In the second overtime frame, with the Penguins buzzing, Kunitz found himself in space with the puck on Crosby’s stick and the Senators focused on shutting down Pittsburgh’s captain. All alone in the high slot, Crosby put the puck on a tee for Kunitz, who fired home a knuckling shot that beat Anderson. Kunitz’s goal handed the Penguins the victory, the Eastern Conference title and a second-straight berth in the Stanley Cup final.
“I was just trying to get into a soft spot,” Kunitz told reporters post-game. “The puck fluttered off my stick. I don’t know if it touched him or just kept going right by. Looked like there was a good screen on the goalie, looked like he fell down, and it just found its way into the net. Sometimes you get lucky when you put one on net.”
The history books won’t say if the shot and subsequent goal were lucky or not — though even if there was an element of luck with the puck fluttering, it took smarts to find the soft spot in coverage. What the record of the double-overtime victory in Game 7 of the 2017 Eastern Conference finals will say, however, is that Kunitz was undoubtedly the Penguins’ hero. He couldn’t have picked a better game to find his scoring touch again, either.
For Kunitz, the two-goal game was the first time he had managed to find twine twice in a playoff outing since 2013. It was the first time he had registered three points in a post-season game since 2015. Kunitz’s six shots were the most he had put on net in a single playoff contest since he managed seven shots twice during the 2014 post-season. And it also happened to be the first time Kunitz had scored a game-winning goal since April 18, 2015 — which also came in the form of an overtime winner, that one over the New York Islanders in the opening round.

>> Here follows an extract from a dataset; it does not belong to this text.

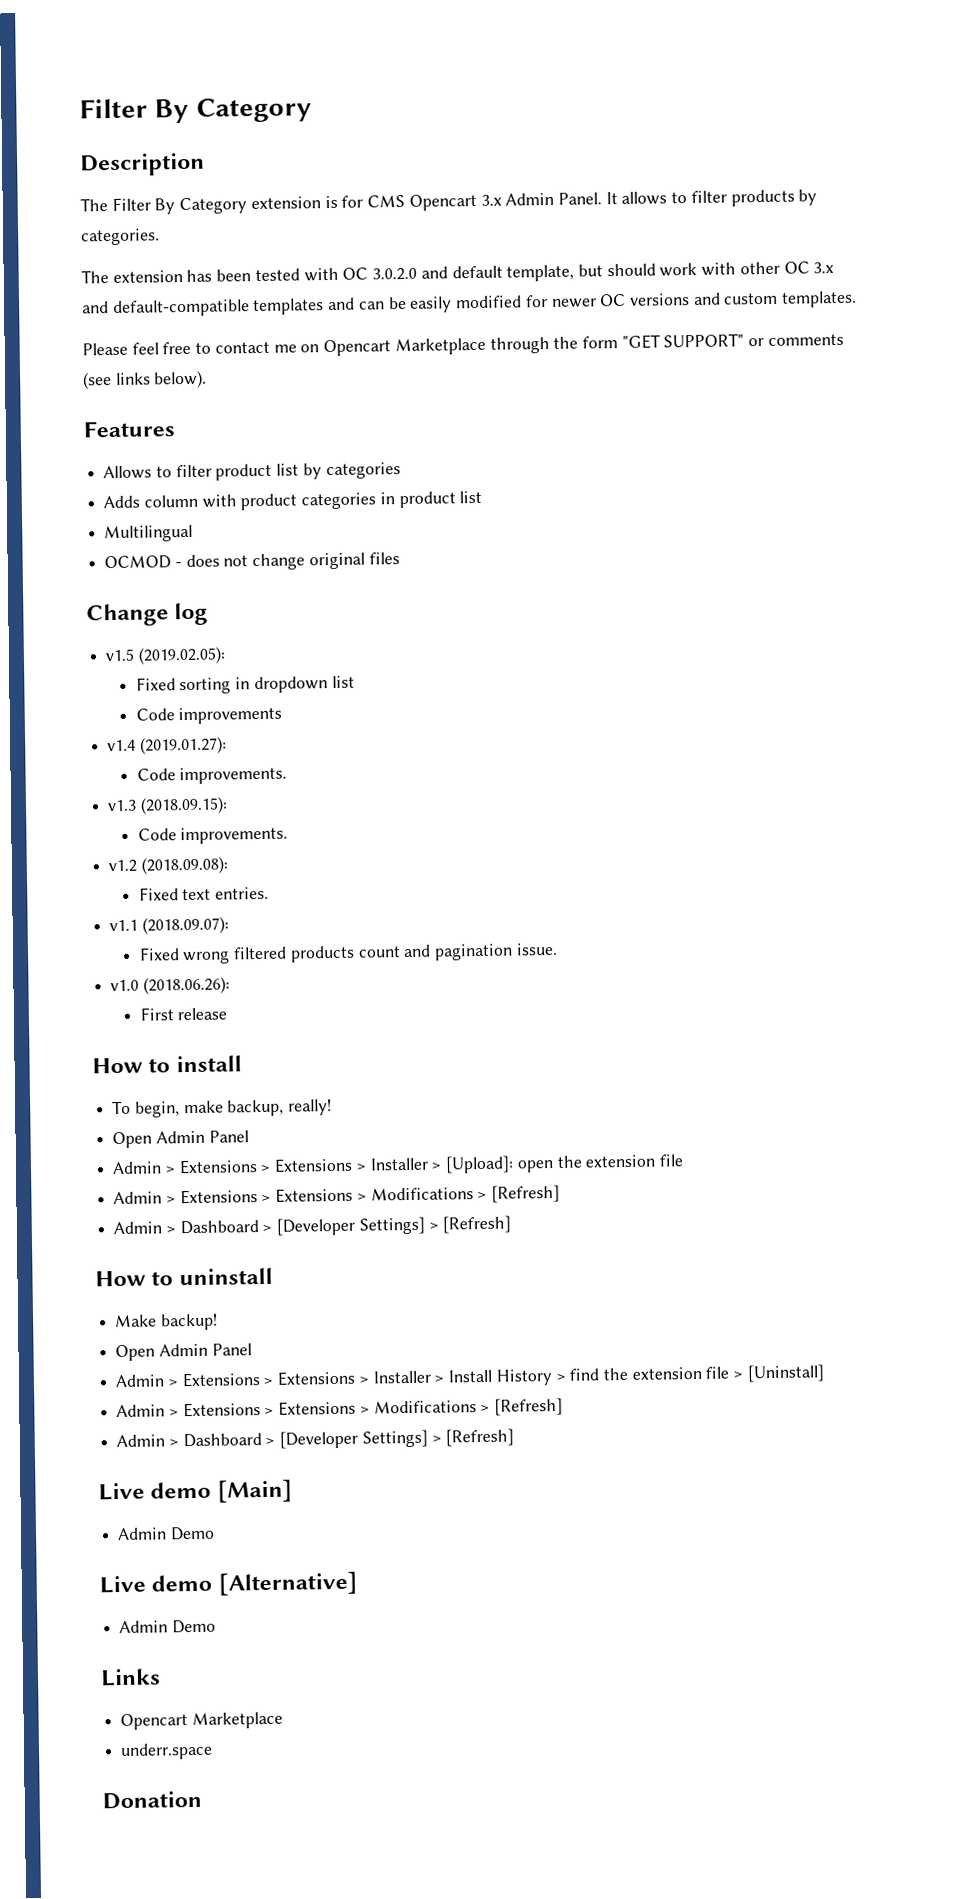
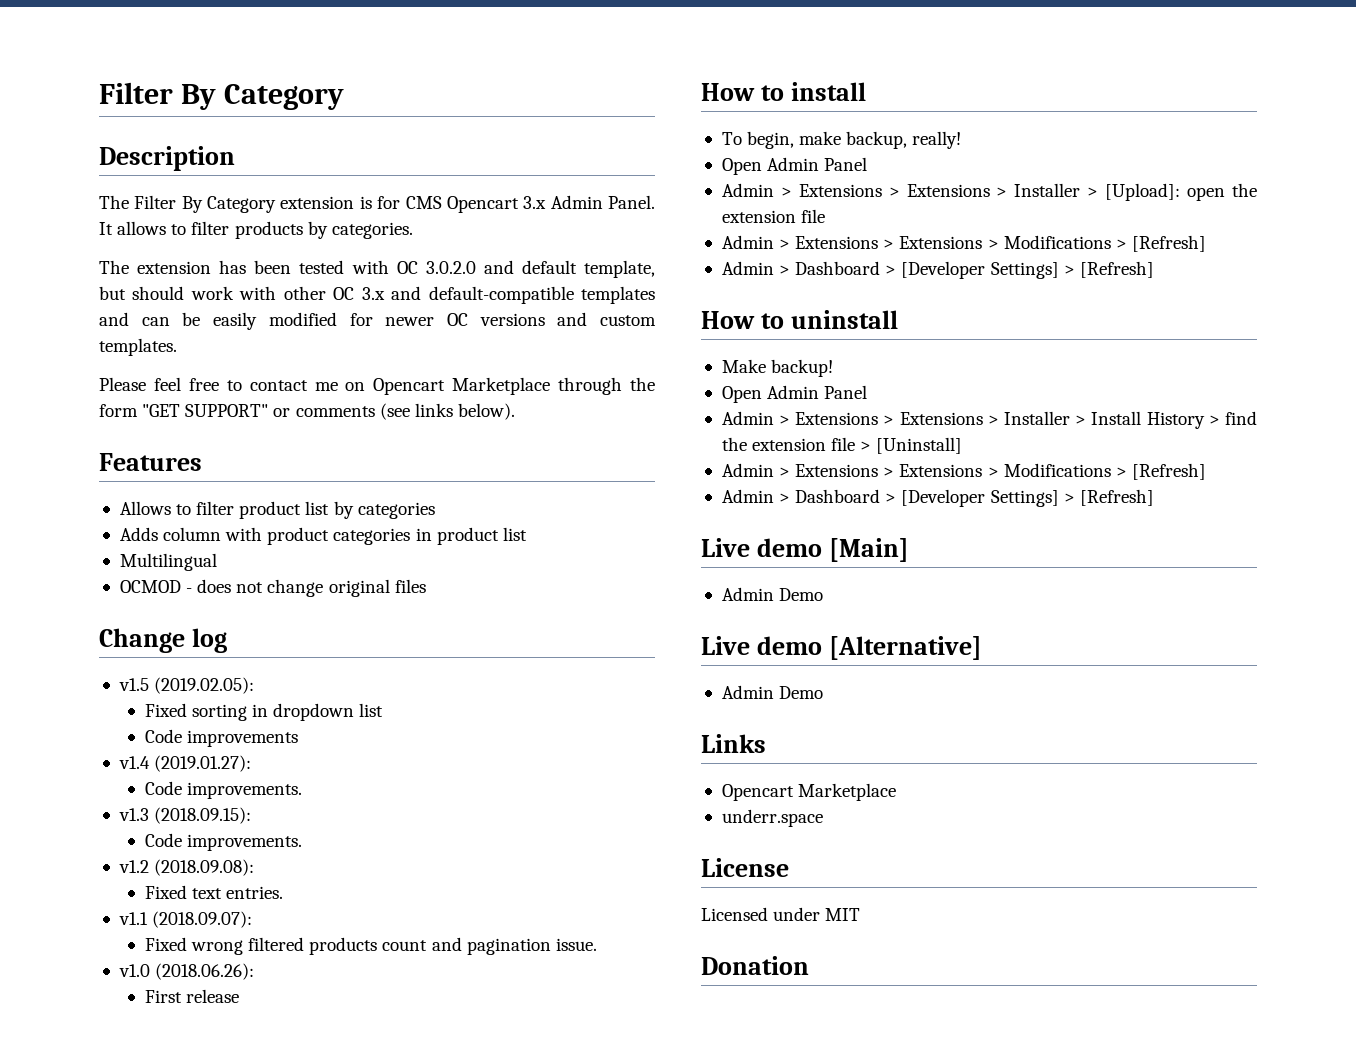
(214, 1751) none -> [701,858,789,877] [701,907,861,921] // License // Licensed under MIT

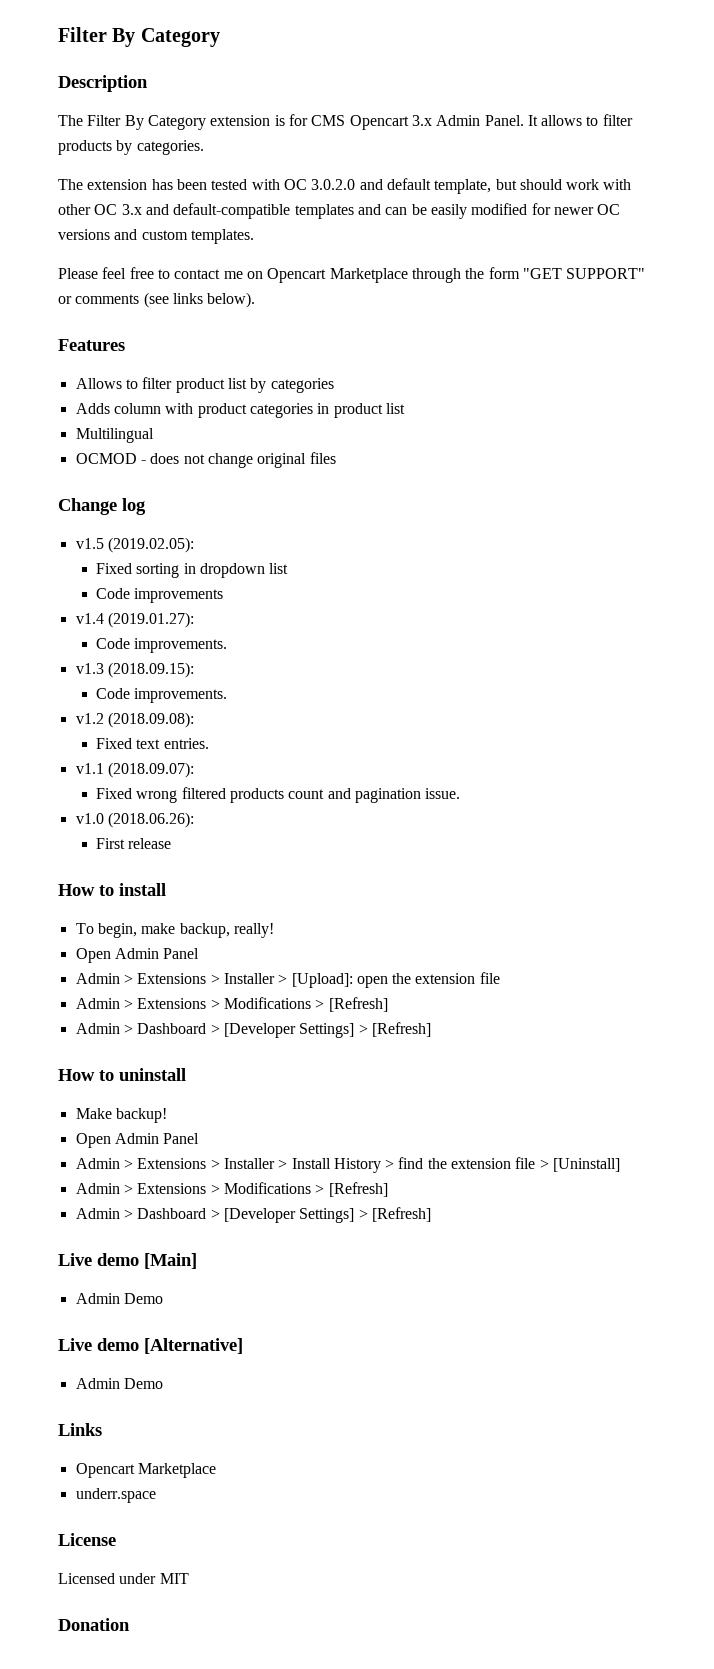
[906,184,1008,197] Extensions > -> (220, 979) none
[899,236,999,249] Extensions > -> (220, 1004) none
[899,412,999,425] Extensions > -> (220, 1164) none
[899,464,999,477] Extensions > -> (220, 1189) none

Scoring the goal that moves the Penguins on to the final has to mean a lot to Kunitz, too. At 37 and in the final year of his contract, there’s a level of uncertainty facing him this coming off-season. The Penguins will have considerable cap space to work with, but have to decide how they want to spend it in the off-season. It could be utilized on the bottom six, bulking up the depth of the roster. Maybe filling in the defense with better pieces, creating a better cushion in front of Murray for next season, is what’s important to GM Jim Rutherford. So, where Kunitz fits in beyond this year is unknown.
There’s a possibility for him to slide into the Matt Cullen role — the 40-year-old has signed consecutive one-year deals to stay in Pittsburgh — and continue on with the Penguins. There’s also a chance for Kunitz to be on the outside looking in if Rutherford wants to liven up the roster after two deep playoff runs. There will be fresh faces, younger legs and players with more offensive punch who might challenge for a spot in Pittsburgh come next year.
No matter what happens, though, it’s awfully evident Kunitz is cherishing this run.
“You never know if you’re going to get a chance to come this far, never know if you’re going to play on this ice again with this team, so you have to make sure you make that last as long as you can,” Kunitz told reporters. “It’s not a lot of fun thinking about the future when you want to be here, you want to be playing with your teammates. Sometimes it comes down to luck — with a goal going against you and your seasons’s over — so I’m happy that it’s not over for us yet. We’ve got another challenge in front of us, and another chance to win another Cup.”
And the chance is courtesy of Kunitz, who will be anything but an afterthought in the retelling of Pittsburgh’s journey should the Penguins become the first back-to-back Stanley Cup champions of the salary cap era.